From 1 March, only registered devices to be used to authenticate Aadhaar
UIDAI directive to Aadhaar authentication agencies aims to avoid putting citizens’ biometric data at risk
New Delhi: The Unique Identification Authority of India (UIDAI) has directed all Aadhaar authentication agencies to use only registered biometric devices from 1 March to avoid putting residents’ data at risk.
The initial deadline to upgrade these devices was 1 June 2017, but it has been extended several times. The latest is the sixth extension.
The UIDAI wants the biometric devices registered with the Aadhaar system for encryption key management. The Aadhaar authentication server can individually identify and validate these devices and manage encryption keys on each registered device.
“It is reiterated that to ensure encryption of biometrics of residents at time of capture, it is absolutely essential to use only the registered devices. Any further use of non-registered devices will be putting residents’ privacy at risk,” a UIDAI circular dated 2 February said.
In January last year, UIDAI had instructed all the authentication user agencies (AUAs) and authentication service agencies (ASAs) to adhere to its new encryption standards and accordingly upgrade the devices to the new norms.
The AUA is an entity engaged in providing Aadhaar-enabled services. It may be a government, public or a private legal agency registered in India which uses Aadhaar authentication services provided by UIDAI.
The ASA is any entity that transmits authentication requests to the Central Identities Data Repository (CIDR) on behalf of one or more AUAs.
Requests from AUAs to extend the timeline has been cited as the reason for delay by UIDAI. The last deadline was 31 January.
Still, UIDAI claims most of the entities have migrated to registered devices and “no further extension will be given in this regard.” Failure to meet the February-end deadline will lead to loss or disruption of services, the circular added.
A privacy expert called for better security in the Aadhaar system.

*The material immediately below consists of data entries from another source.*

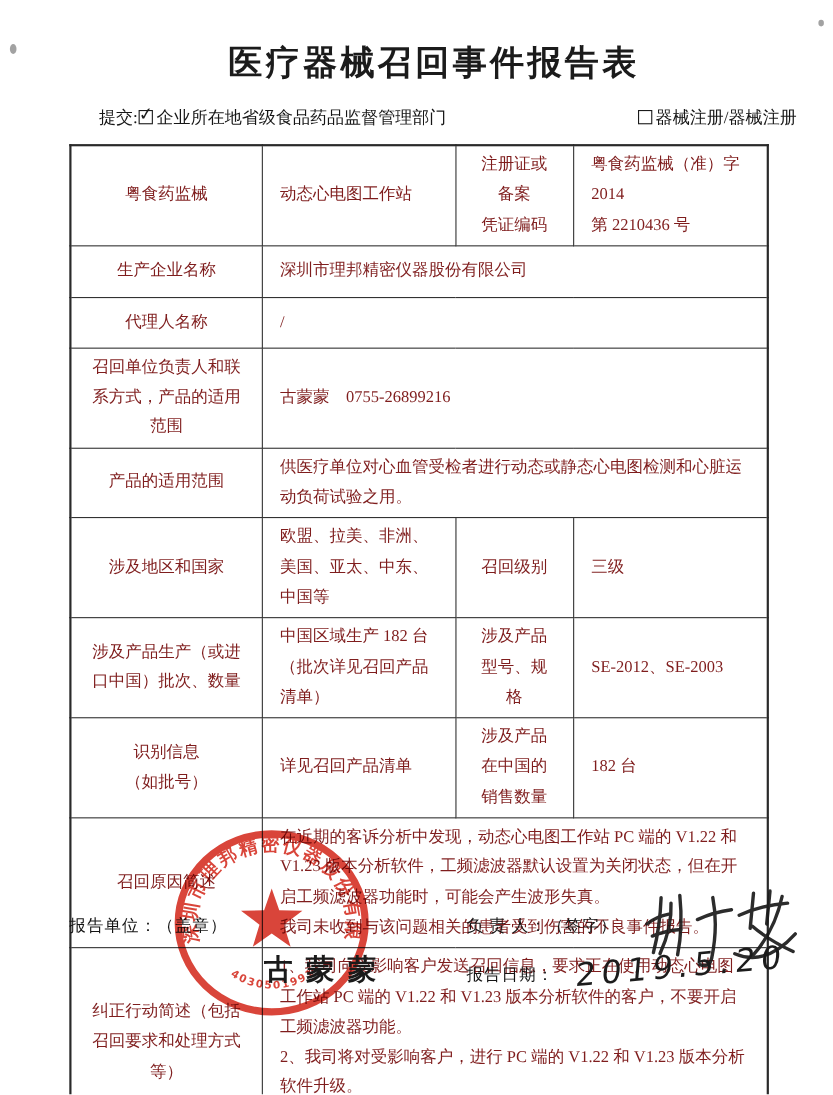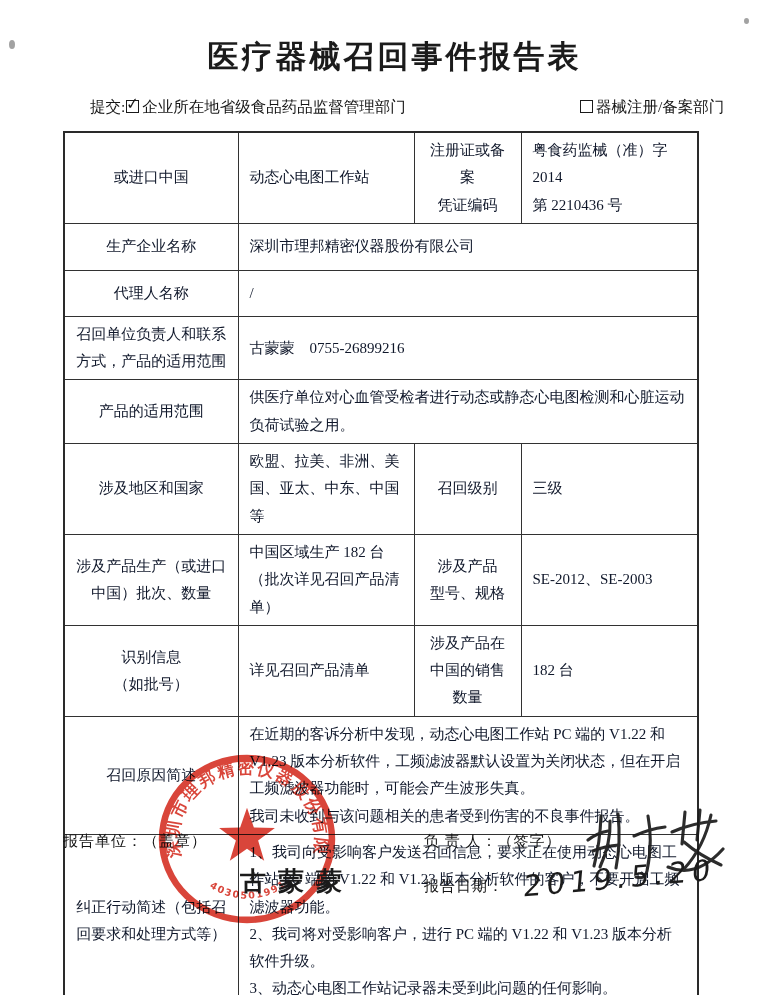--- a/index.html
+++ b/index.html
@@ -26,22 +26,22 @@
   .cbx .tick {
     position:absolute; left:-1px; top:-7px; font-size:16px;
     font-family:"DejaVu Sans",sans-serif; color:#1a1a1a; transform:rotate(-6deg);
   }
   table.form {
     position:absolute; top:131px; left:63px; width:634px;
     border-collapse:collapse; table-layout:fixed;
     border:2px solid #2a2a2a;
   }
   table.form td {
-    border:1px solid #323232; font-size:15px; color:#0f172a;
-    vertical-align:middle; padding:4px 11px; line-height:1.82;
+    border:1px solid #323232; font-size:15px; color:#7f1d1d;
+    vertical-align:middle; padding:4px 16px; line-height:1.82;
     white-space:pre-line; overflow:hidden;
   }
   td.lbl { text-align:center; padding:4px 5px; }
   
   .foot { position:absolute; font-size:15px; color:#141414; white-space:nowrap; letter-spacing:1px;text-align:right; }
   
   .stamp {
     position:absolute; left:156px; top:751px; width:182px; height:176px;
     mix-blend-mode:multiply; opacity:0.93; z-index:5;
   }
@@ -63,33 +63,33 @@
 
 <div class="page">
 
   <div class="speck" style="left:9px;top:40px;width:6px;height:9px;"></div>
   <div class="speck" style="left:744px;top:18px;width:5px;height:6px;"></div>
 
   <div class="doc-title">医疗器械召回事件报告表</div>
 
   <div class="submit-line">
     <span>提交:</span><span class="cbx"><span class="tick">✓</span></span><span>企业所在地省级食品药品监督管理部门</span>
-    <span class="submit-opt2"><span class="cbx"></span><span>器械注册/备案部门</span></span>
+    <span class="submit-opt2"><span class="cbx"></span><span>器械注册/器械注册</span></span>
   </div>
 
   <table class="form">
     <colgroup>
         <col style="width:174px">
         <col style="width:176px">
         <col style="width:107px">
         <col style="width:177px">
       </colgroup>
     <tbody>
         <tr style="height:52px">
-      <td class="lbl">或进口中国</td>
+      <td class="lbl">粤食药监械</td>
       <td>动态心电图工作站</td>
       <td class="lbl">注册证或备案
 凭证编码</td>
       <td>粤食药监械（准）字 2014
 第 2210436 号</td>
     </tr>
     <tr style="height:47px">
       <td class="lbl">生产企业名称</td>
       <td colspan="3">深圳市理邦精密仪器股份有限公司</td>
     </tr>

“The UIDAI should have gone in for smart cards, which are inherently more secure and would have proven a better basis for a national ID system. Given its choice of biometrics, UIDAI should have required hardware-level encryption — the yet-to-be-specified (Level 1) security standard— from 2010,” said Pranesh Prakash, policy director at think tank Centre for Internet and Society.
“Making the much-delayed Level 1 mandatory is what UIDAI should be focusing on; sadly, even basic registration and easily-defeated software-level encryption (Level 0) is yet to be made mandatory,” he said.
UIDAI has been under the scanner over the past few months over charges that random entities have been accessing personal information without the consent of individual Aadhaar number holders.
Last month, UIDAI put in place a two-layer security to reinforce privacy protections for Aadhaar holders—it introduced a virtual identification so that the actual number need not be shared to authenticate their identity. Simultaneously, it further regulated the storage of the Aadhaar numbers within various databases.
There are more than 1.2 billion Aadhaar holders in the country.